_EXERCISE GOAL_
Reproduce the entries shown below only from the line with "Women's Softshell Jacket...: 1" down to the line with "total: 302.35 -> 325.30", keeping both end lines and copying each one exactly.

***** DATA PROVIDED *****

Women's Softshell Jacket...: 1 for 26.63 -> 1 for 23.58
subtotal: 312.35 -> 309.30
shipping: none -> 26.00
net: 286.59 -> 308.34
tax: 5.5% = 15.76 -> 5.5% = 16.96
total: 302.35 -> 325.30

*****
***** DATA PROVIDED *****

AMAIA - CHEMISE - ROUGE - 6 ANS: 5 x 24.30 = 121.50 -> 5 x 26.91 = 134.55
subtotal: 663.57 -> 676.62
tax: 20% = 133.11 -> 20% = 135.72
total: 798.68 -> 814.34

*****

_TASK ANSWER_
Women's Softshell Jacket...: 1 for 26.63 -> 1 for 23.58
subtotal: 312.35 -> 309.30
shipping: none -> 26.00
net: 286.59 -> 308.34
tax: 5.5% = 15.76 -> 5.5% = 16.96
total: 302.35 -> 325.30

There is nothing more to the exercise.